Foire de Tunis – Nawal Saadaoui : je crois à la justice divine

Ayant combattu avec un grand courage durant plus d’un demi siècle pour les causes de la liberté, valeur sur laquelle elle a été éduquée dès son jeune enfance, l’auteure rebelle Nawal Saadaoui, invitée d’honneur de la 31ème édition de la foire internationale du livre de Tunis a appelé à “revoir l’interprétation des textes religieux en invitant les jeunes à changer leur appréhension de la religion”.

Lors d’une rencontre lundi après-midi à l’espace Imam Sahnoun au Parc des expositions du Kram, l’écrivaine egyptienne a relevé qu’il “est temps d’agir aujourd’hui pour arrêter cette frénésie d’appels à la tuerie par un appel au respect de l’autre et de recourir au dialogue et non aux armes pour régler les différents quels qu’ils soient”.

Médecin de formation (pneumologue) Nawal Saadaoui la romancière ayant vécu dans les geôles des prisons sous le régime de Anouar Sadat en Egypte (1981), a critiqué ce qu’elle qualifie “toute personnes qui se place le représentant de Dieu sur Terre”.

Ayant longtemps été la cible de propos blasphématoires par les groupes islamistes extrémistes, Nawal Saadaoui qualifiée de takfiriste, à cause de ses pensées et de ses écrits, croit beaucoup à ce qu’elle appelle “la justice divine” car seul “Dieu incarne le symbole de la justice”, soulignant que “ces corpuscules takfiristes doivent impérativement perdre leur crédibilité auprès des jeunes”.

Avec un discours critique trop fort contre les Frères musulmans, Nawal Saadaoui n’a pas caché son hostilité vis à vis de ces groupes signalant que “l’Egypte a risqué de se perdre dans le tourbillon sous le pouvoir du Mouvement Islamiste”. En effet, a-t-elle tenu à rappeler, l’enseignement a été le premier secteur visé durant cette période. “On a supprimé la matière de philosophie du programme d’enseignement dans une tentative de barrer la route devant le savoir et la connaissance”.

S’arrêtant longuement sur ce volet, elle a soulevé la nécessité d’offrir à l’enfant la possibilité de nourrir chez lui la curiosité et l’esprit critique car a-t-elle mentionné “la démocratie demeure avant tout un comportement qui s’inculque dans la maison avant le Parlement”.

Dans une déclaration à l’agence TAP, elle a longuement critiqué la régression de l’éducation appelant les enseignants à changer leurs mentalités et encourager les enfants à cultiver leurs passions en leur ouvrant les possibilités d’interrogation notamment dans tout ce qui est considéré dans nos sociétés comme “tabou” s’agissant notamment de la religion.

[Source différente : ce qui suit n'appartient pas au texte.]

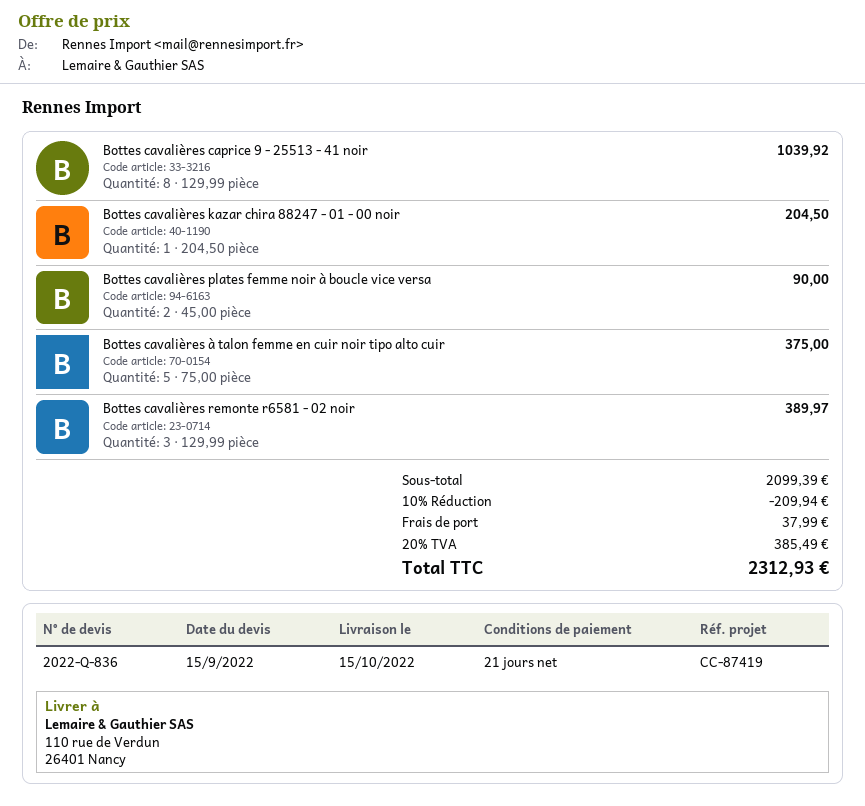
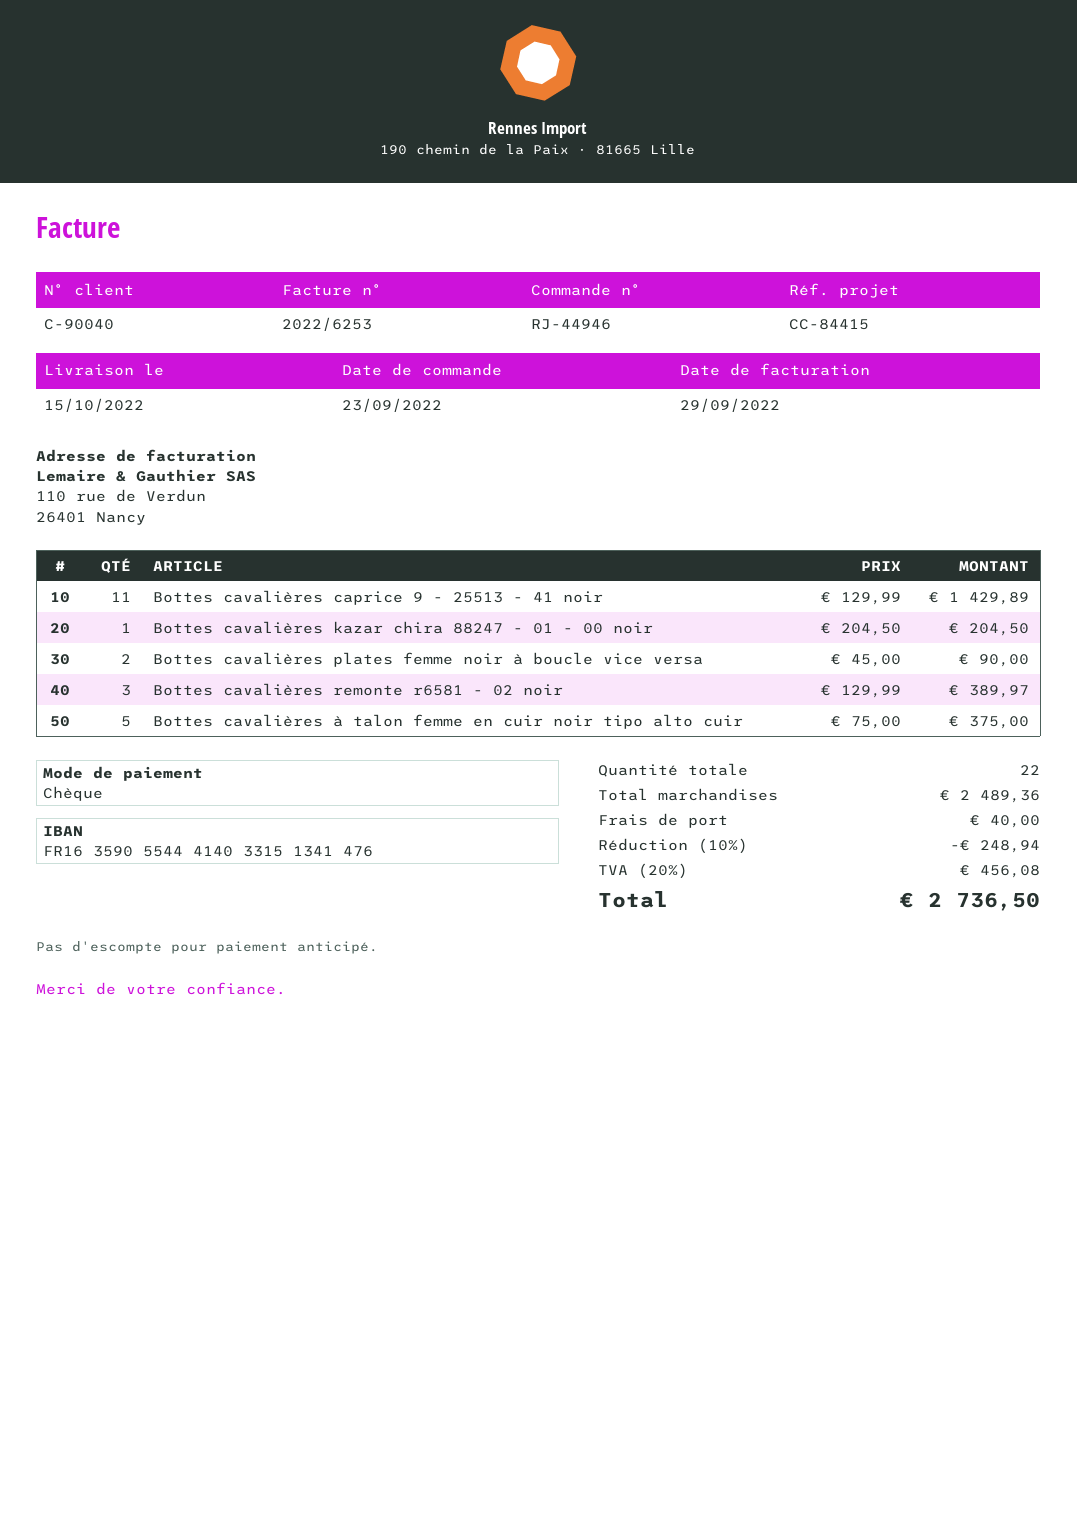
reference: CC-87419 -> CC-84415
Bottes cavalières caprice 9 - 25513 - 41 noir: 8 x 129.99 = 1039.92 -> 11 x 129.99 = 1429.89
subtotal: 2099.39 -> 2489.36
discount: 10% = 209.94 -> 10% = 248.94
shipping: 37.99 -> 40.00
tax: 20% = 385.49 -> 20% = 456.08
total: 2312.93 -> 2736.50

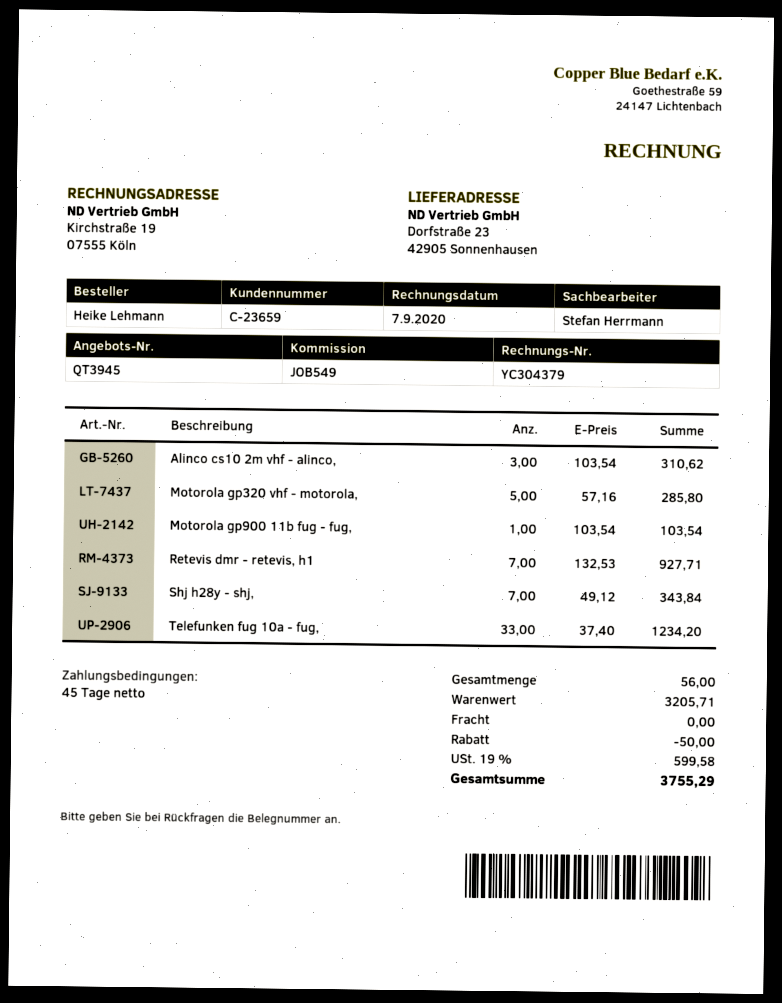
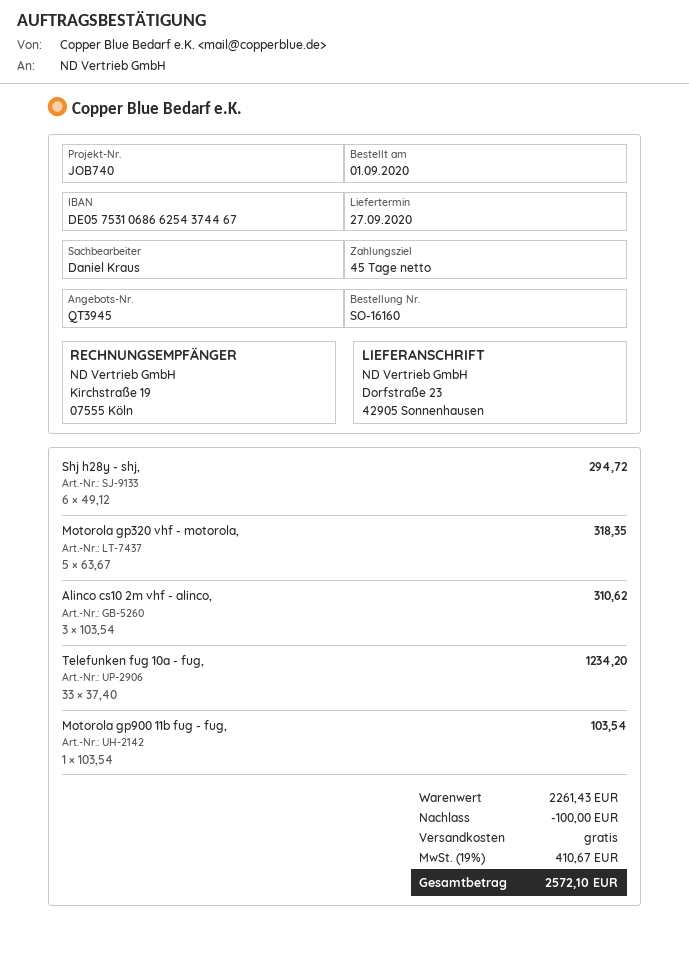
reference: JOB549 -> JOB740
sales rep: Stefan Herrmann -> Daniel Kraus
Motorola gp320 vhf - motorola,: 5 x 57.16 = 285.80 -> 5 x 63.67 = 318.35
Retevis dmr - retevis, h1: 7 x 132.53 = 927.71 -> none
Shj h28y - shj,: 7 x 49.12 = 343.84 -> 6 x 49.12 = 294.72
subtotal: 3205.71 -> 2261.43
discount: 50.00 -> 100.00
tax: 19% = 599.58 -> 19% = 410.67
total: 3755.29 -> 2572.10

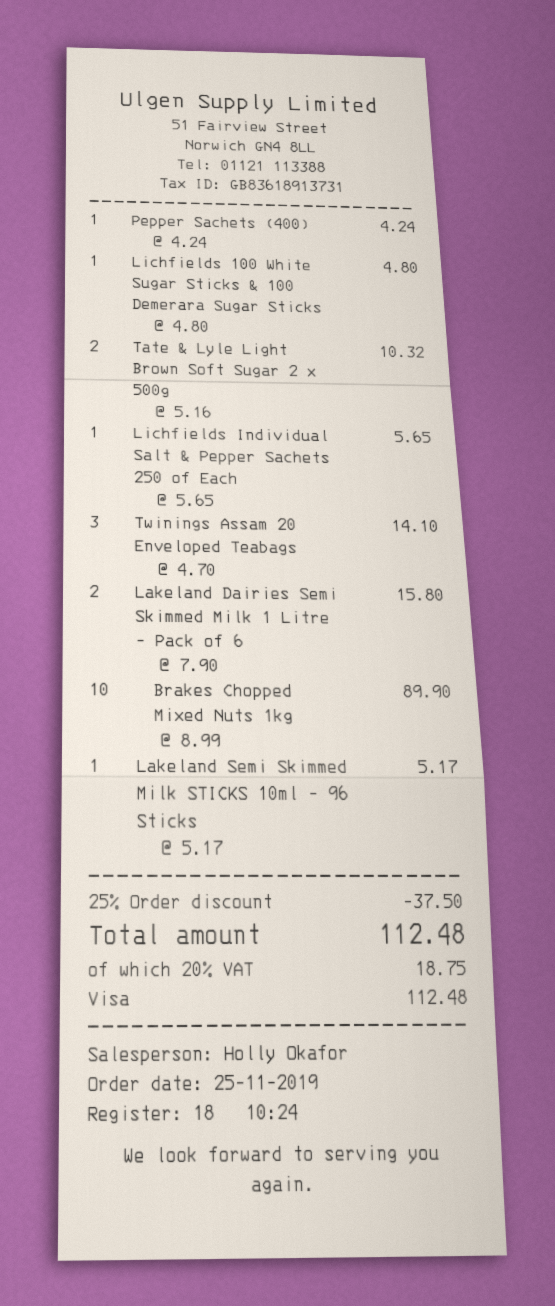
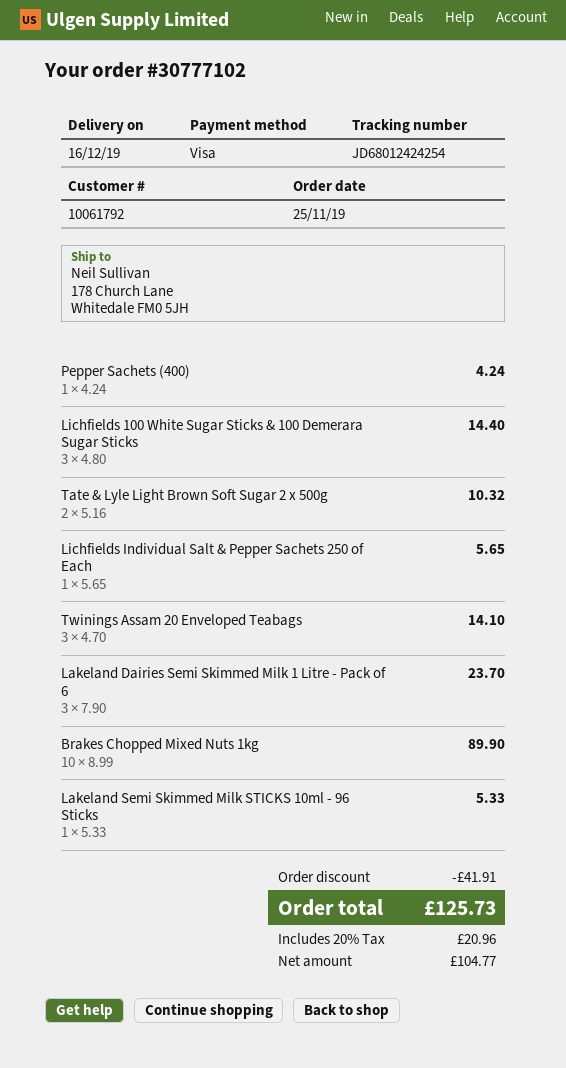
Lichfields 100 White Sugar Sticks & 100 Demerara Sugar Sticks: 1 x 4.80 = 4.80 -> 3 x 4.80 = 14.40
Lakeland Dairies Semi Skimmed Milk 1 Litre - Pack of 6: 2 x 7.90 = 15.80 -> 3 x 7.90 = 23.70
Lakeland Semi Skimmed Milk STICKS 10ml - 96 Sticks: 1 x 5.17 = 5.17 -> 1 x 5.33 = 5.33
discount: 37.50 -> 41.91
tax: 20% = 18.75 -> 20% = 20.96
total: 112.48 -> 125.73

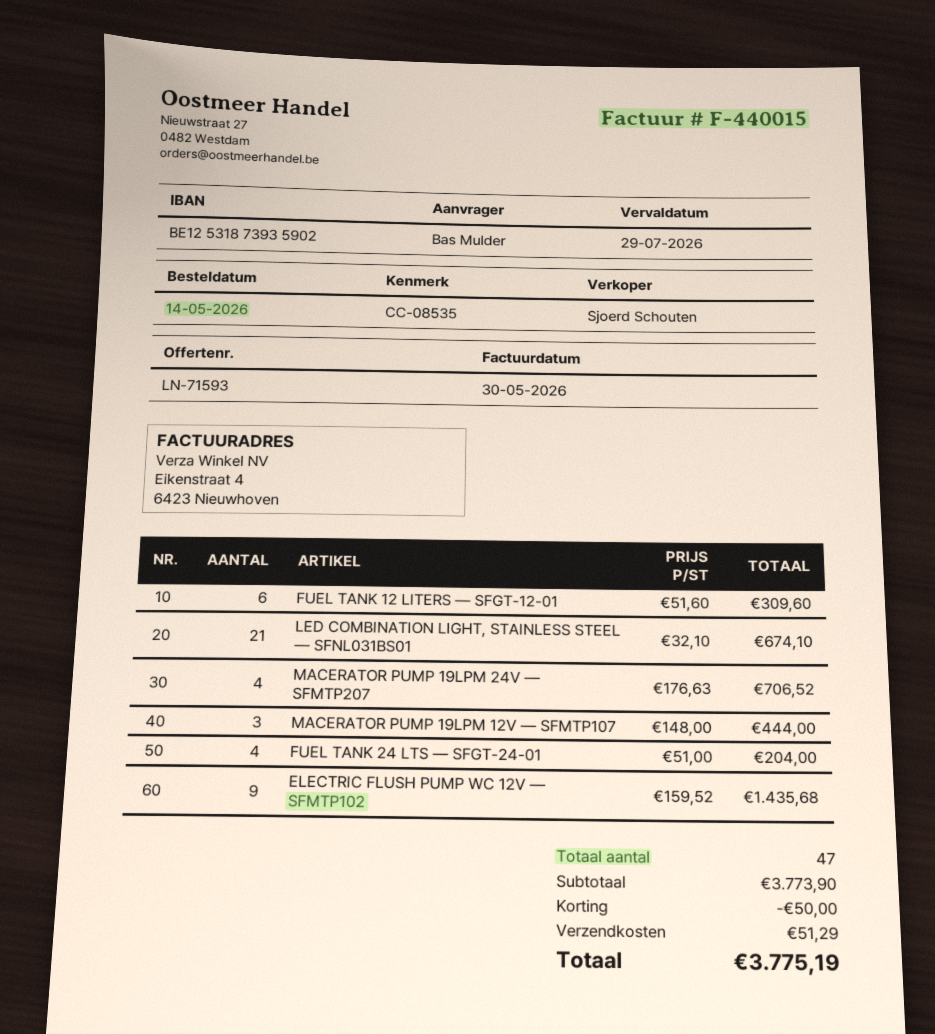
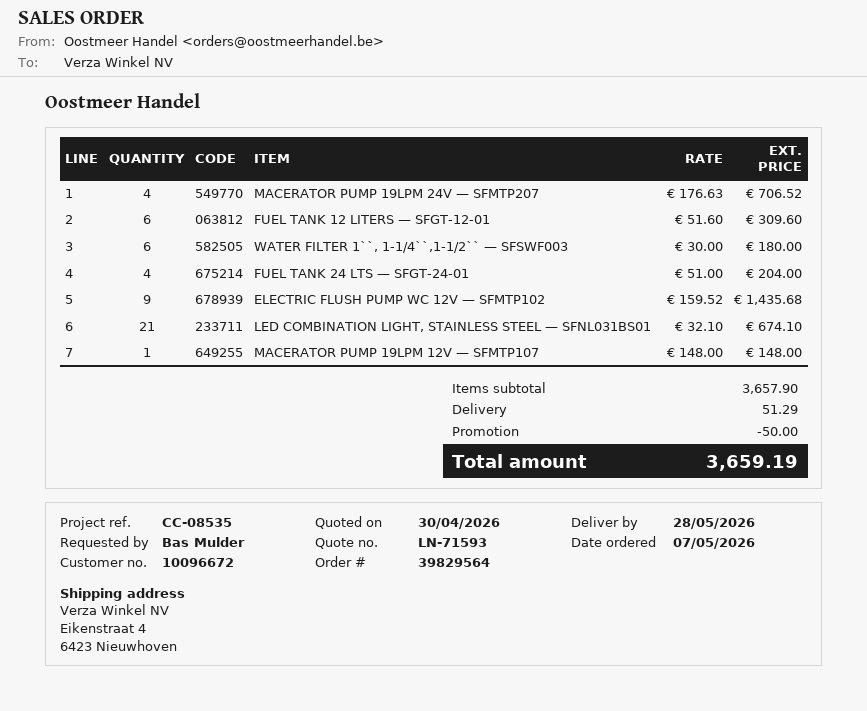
order date: 2026-05-14 -> 2026-05-07
MACERATOR PUMP 19LPM 12V — SFMTP107: 3 x 148.00 = 444.00 -> 1 x 148.00 = 148.00
WATER FILTER 1``, 1-1/4``,1-1/2`` — SFSWF003: none -> 6 x 30.00 = 180.00
subtotal: 3773.90 -> 3657.90
total: 3775.19 -> 3659.19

Dans ce sens, elle a appelé les intellectuels à prendre leur courage à deux mains et à s’affranchir pour pouvoir avancer dans les processus des révolutions arabes qui, a-t-elle mentionné, n’ont opéré aucun changement dans les mentalités ni en Egypte ni en Tunisie. Il s’agit, selon ses dires “d’une révolution politique superficielle” appelant à une révolution culturelle pour assurer vraiment le changement escompté.

Militante et défenseur des droits de l’Homme, Saadaoui qui a son actif plusieurs ouvrages sur la femme a fait part de sa grande admiration pour l’abolition de la polygamie en Tunisie ce qui constitue “l’un des grands acquis du militantisme de la femme tunisienne à travers l’histoire”. D’ailleurs, “la femme doit être à l’avant garde dans les révolutions d’aujourd’hui” a-t-elle insisté.

Nawal Saadaoui qui a écrit 56 livres traduits dans plus de 35 langues, s’est penchée sur plusieurs sujets considérés par les sociétés arabes des tabous à savoir le pouvoir, la religion et le sexe.

Au sujet de sa candidature au Prix Nobel de littérature, elle a relevé que ce prix demeure “un prix politique à la base”. “Ce qui importe pour moi, c’est pas de remporter ce prix mais d’être lue et que mes écrits aient un impact sur mes lecteurs et sur leurs modes de vie” a-t-elle conclu.